◆ YOUR ASSIGNMENT ◆
Show all lines from the records below in which the string "Windows" is present.
<<<<
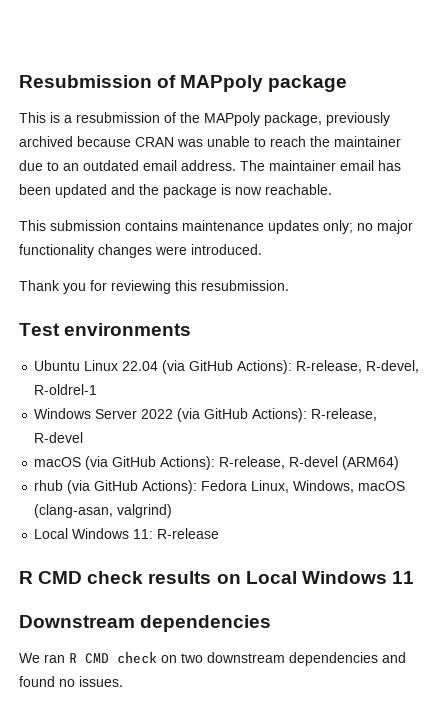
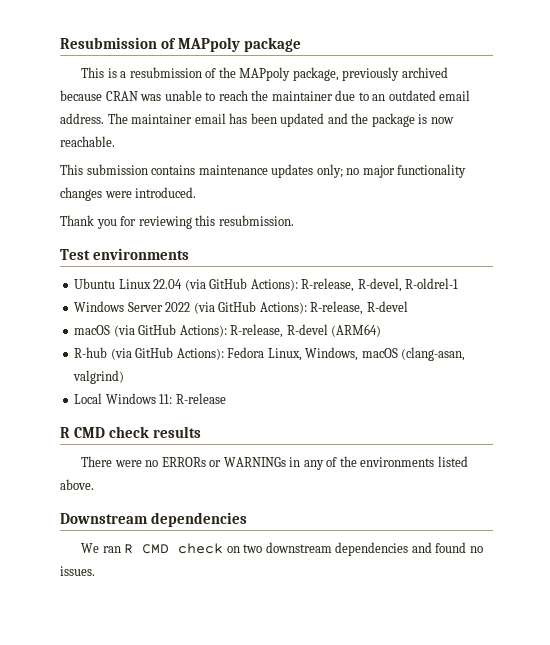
- rhub (via GitHub Actions): Fedora Linux, Windows, macOS (clang-asan, valgrind)
+ R-hub (via GitHub Actions): Fedora Linux, Windows, macOS (clang-asan, valgrind)
- R CMD check results on Local Windows 11
+ R CMD check results
+ There were no ERRORs or WARNINGs in any of the environments listed above.

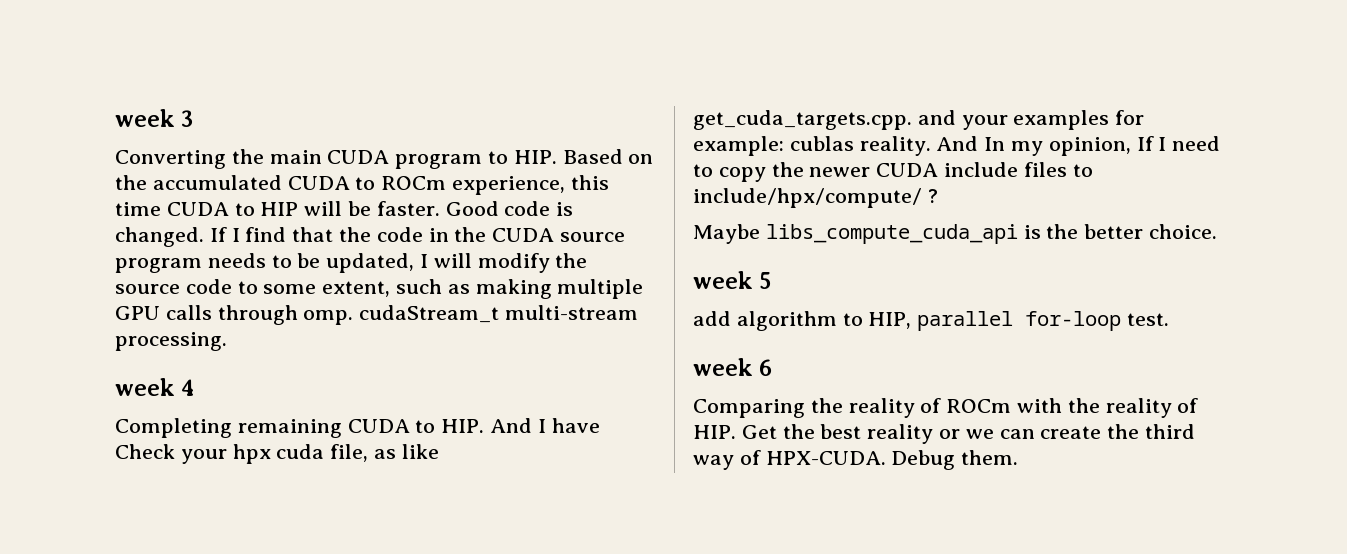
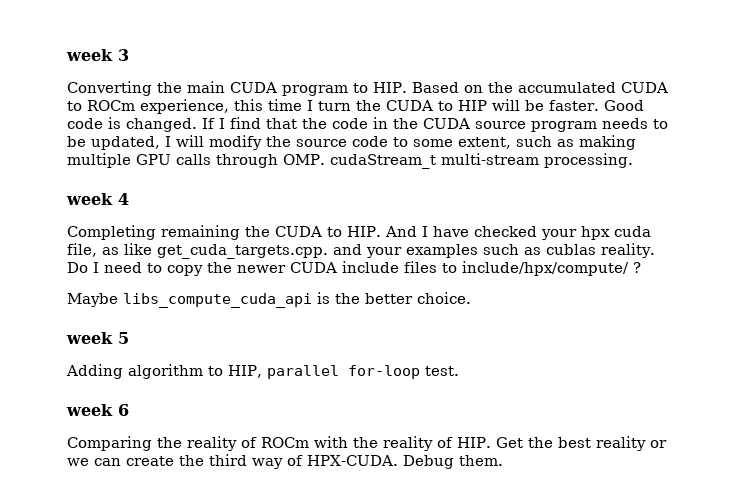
- Converting the main CUDA program to HIP. Based on the accumulated CUDA to ROCm experience, this time CUDA to HIP will be faster.
+ Converting the main CUDA program to HIP. Based on the accumulated CUDA to ROCm experience, this time I turn the CUDA to HIP will be faster.
- If I find that the code in the CUDA source program needs to be updated, I will modify the source code to some extent, such as making multiple GPU calls through omp. cudaStream_t multi-stream processing.
+ If I find that the code in the CUDA source program needs to be updated, I will modify the source code to some extent, such as making multiple GPU calls through OMP. cudaStream_t multi-stream processing.
- Completing remaining CUDA to HIP. And I have Check your hpx cuda file, as like get_cuda_targets.cpp. and your examples for example: cublas reality. And In my opinion, If I need to copy the newer CUDA include files to include/hpx/compute/ ?
+ Completing remaining the CUDA to HIP. And I have checked your hpx cuda file, as like get_cuda_targets.cpp. and your examples such as cublas reality. Do I need to copy the newer CUDA include files to include/hpx/compute/ ?
- add algorithm to HIP, parallel for-loop test.
+ Adding algorithm to HIP, parallel for-loop test.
>>>>
◆ ANSWER SPACE ◆
- rhub (via GitHub Actions): Fedora Linux, Windows, macOS (clang-asan, valgrind)
+ R-hub (via GitHub Actions): Fedora Linux, Windows, macOS (clang-asan, valgrind)
- R CMD check results on Local Windows 11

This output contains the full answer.